When it comes to Summertime picnics and family gatherings, I always look forward to eating some great Cole Slaw. 

The word Cole Slaw (also spelled as coleslaw), basically means raw cabbage salad. It can be made from white or red cabbage. The slaw can be eaten as a side dish or as a food topping, such as the case with Southern hot dogs. 

Cole Slaw was traditionally made just from cabbage. However, these days you will find recipes that include the addition of: carrots, green peppers, onions and celery. I have also seen recipes that include the addition of fresh fruits such as apples, grapes, and chunks of pineapple.

When making Cole Slaw it's important to refrigerate your slaw for several hours. The refrigeration helps the dressing to infuse into the cabbage and other vegetables. 

When picking out the perfect cabbage head, you need to look for one that is compact and firm. It should have crisp leaves, no brown spots or insect damage. You can use bagged shredded cabbage that is commonly found at your grocery store, but I prefer to make my own, the old fashioned way.

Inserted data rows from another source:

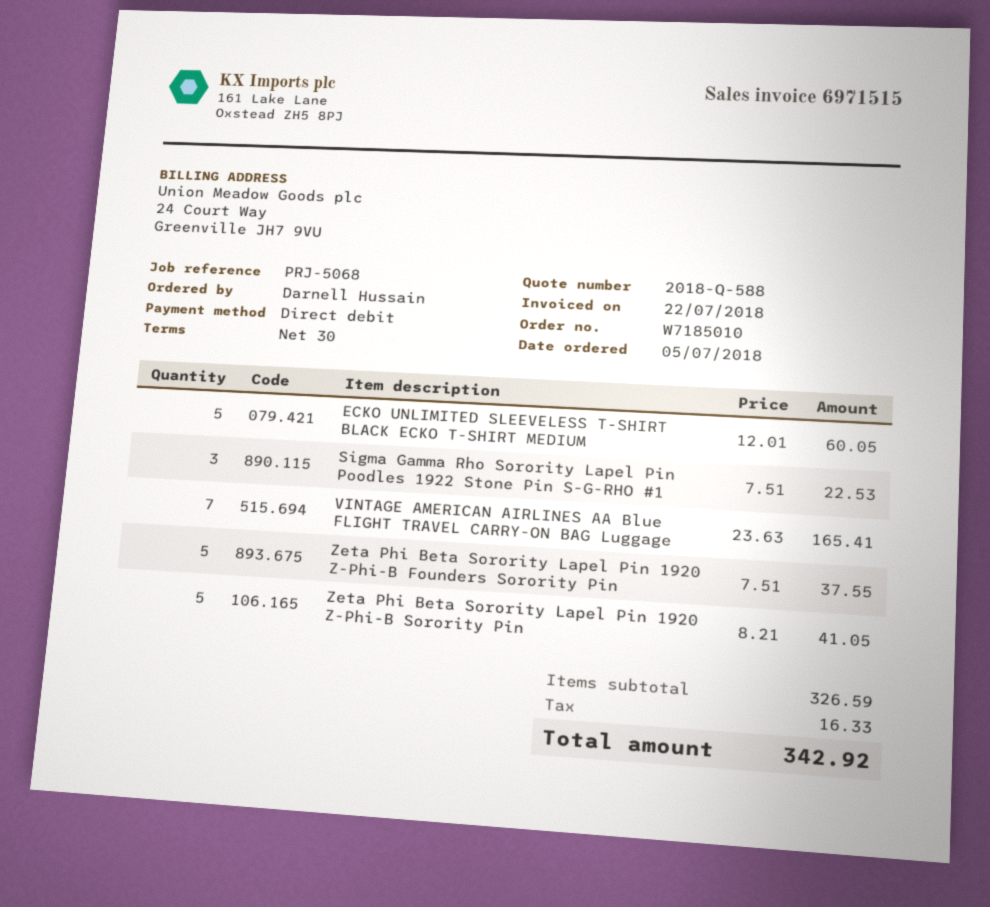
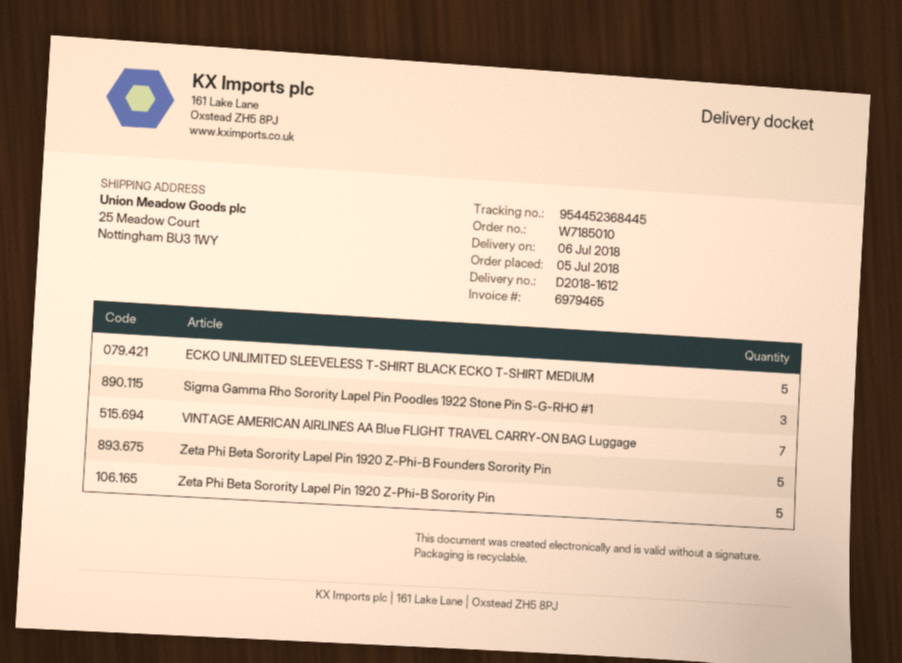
invoice number: 6971515 -> 6979465

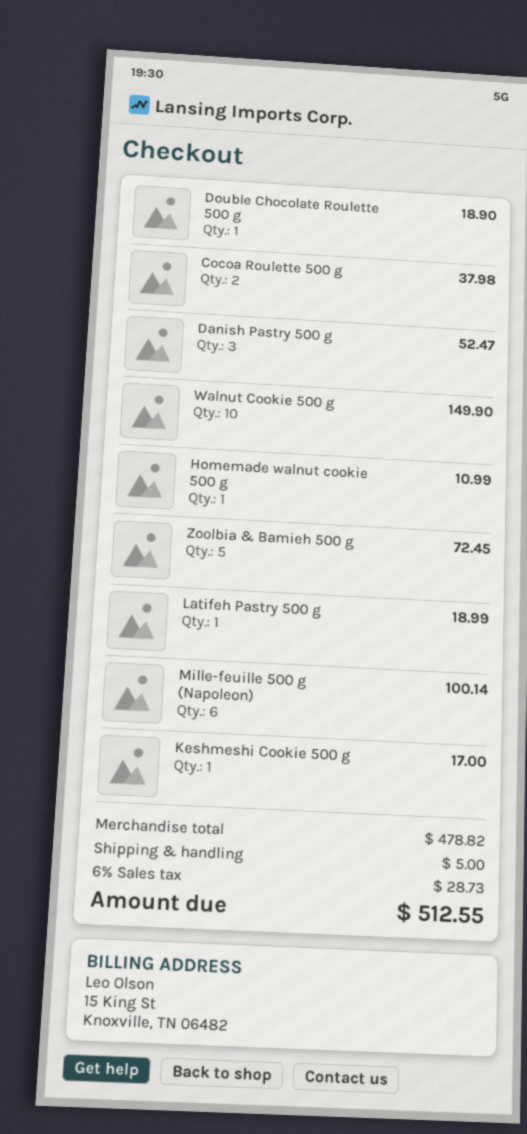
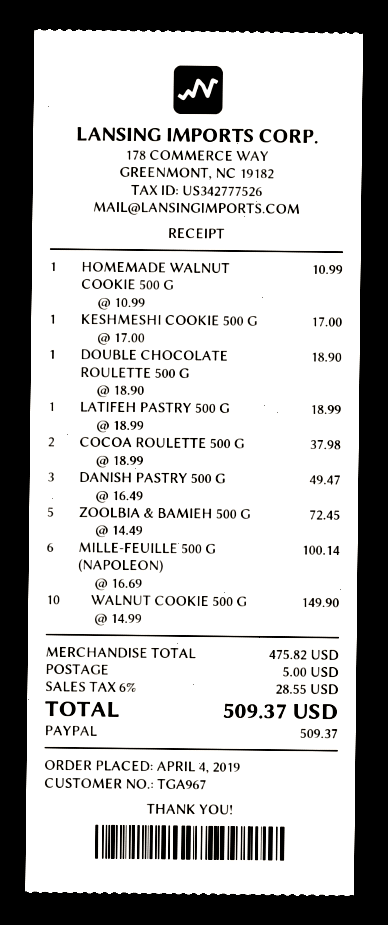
Danish Pastry 500 g: 3 for 52.47 -> 3 for 49.47
subtotal: 478.82 -> 475.82
tax: 6% = 28.73 -> 6% = 28.55
total: 512.55 -> 509.37

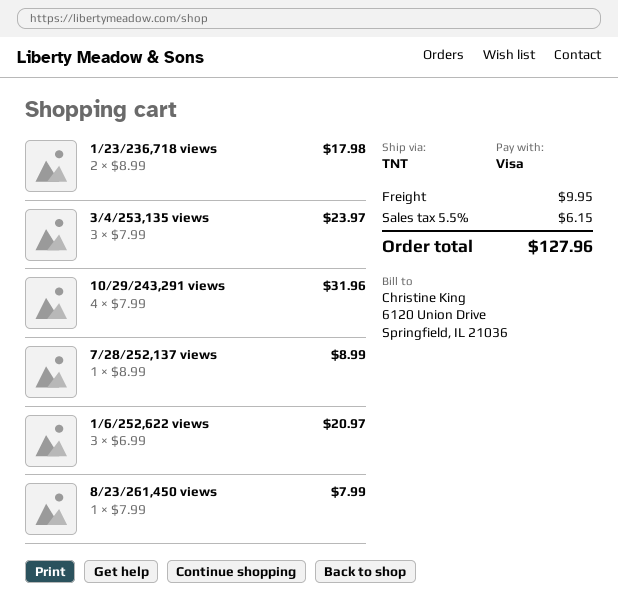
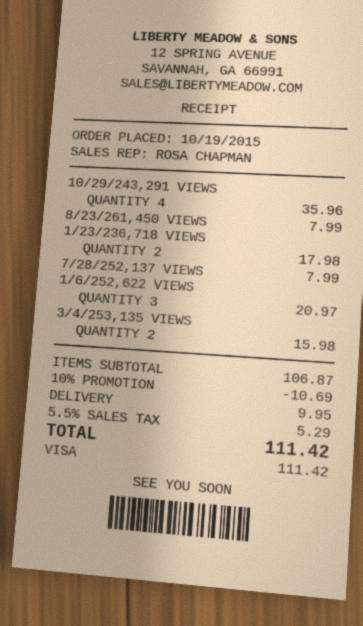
3/4/253,135 views: 3 for 23.97 -> 2 for 15.98
10/29/243,291 views: 4 for 31.96 -> 4 for 35.96
7/28/252,137 views: 1 for 8.99 -> 1 for 7.99
discount: none -> 10% = 10.69
tax: 5.5% = 6.15 -> 5.5% = 5.29
total: 127.96 -> 111.42

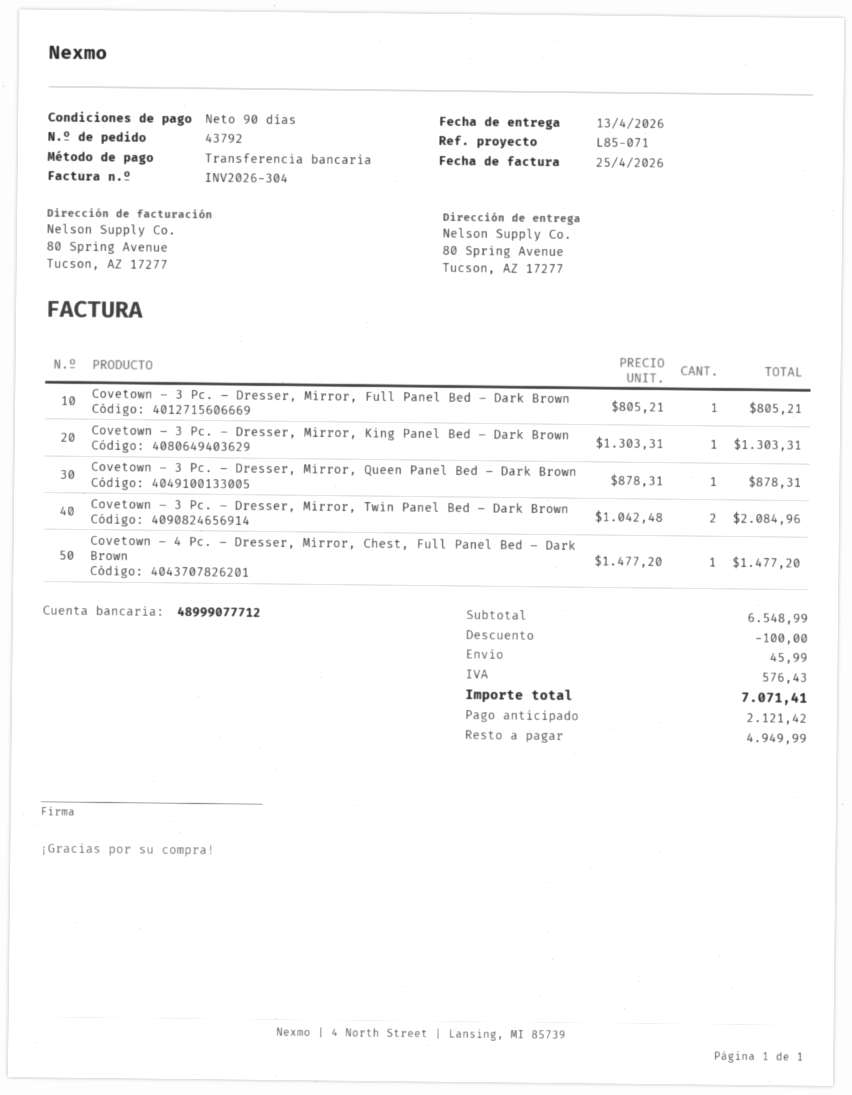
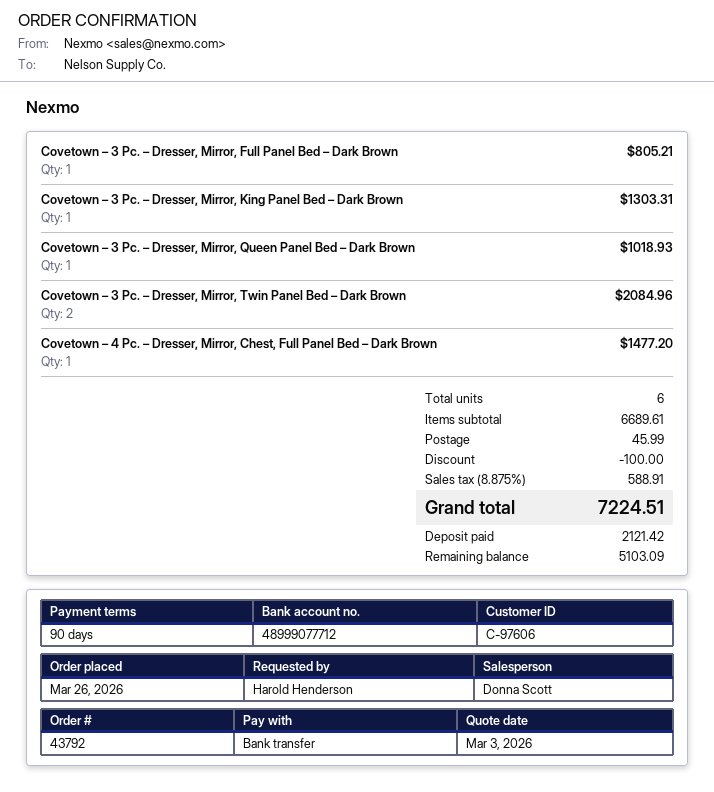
Covetown – 3 Pc. – Dresser, Mirror, Queen Panel Bed – Dark Brown: 1 for 878.31 -> 1 for 1018.93
subtotal: 6548.99 -> 6689.61
tax: 576.43 -> 588.91
total: 7071.41 -> 7224.51
balance: 4949.99 -> 5103.09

I would like to share 3 of my favorite recipes with you. 

Spanish Cole Slaw 

1 head cabbage, shredded 
1 green pepper, sliced 
1 onion, sliced 
1 jar sliced pimento 
1/2 c. vinegar

1/2 c. salad oil 
1 c. sugar 

In a large bowl combine cabbage, green pepper, onion, and pimento. In a large saucepan bring vinegar, salad oil, and sugar to a boil. Pour over the slaw ingredients, mix well. Cover bowl and refrigerate for 12 hours before serving.

Cabbage Pepper Slaw 

4 c. cabbage 
1/2 c. green pepper 
2 tbsp. sugar 
1 tsp. salt 
1 tsp. celery seed 
dash of white pepper 
2 tbsp. vinegar 
1 tsp. prepared mustard 
1/2 c. salad dressing 

Combine vegetables, sugar, salt, celery seed and pepper in a large bowl. Combine vinegar, mustard and salad dressing in a small bowl, stir until blended. Pour dressing over vegetables and toss to coat. Refrigerate for 4 hours before serving.

Creamy Cole Slaw 

1 c. mayonnaise 
1/4 c. milk 
2 tbsp. sugar 
1 tsp. salt 
1/2 onion, finely chopped 
1 head of cabbage, shredded 
1-2 carrots, shredded 
1 green pepper, finely chopped 

In a large bowl, mix mayonnaise, milk, sugar and salt. Stir until well blended. Add the remaining ingredients and blend well. Refrigerate for 3 hours before serving.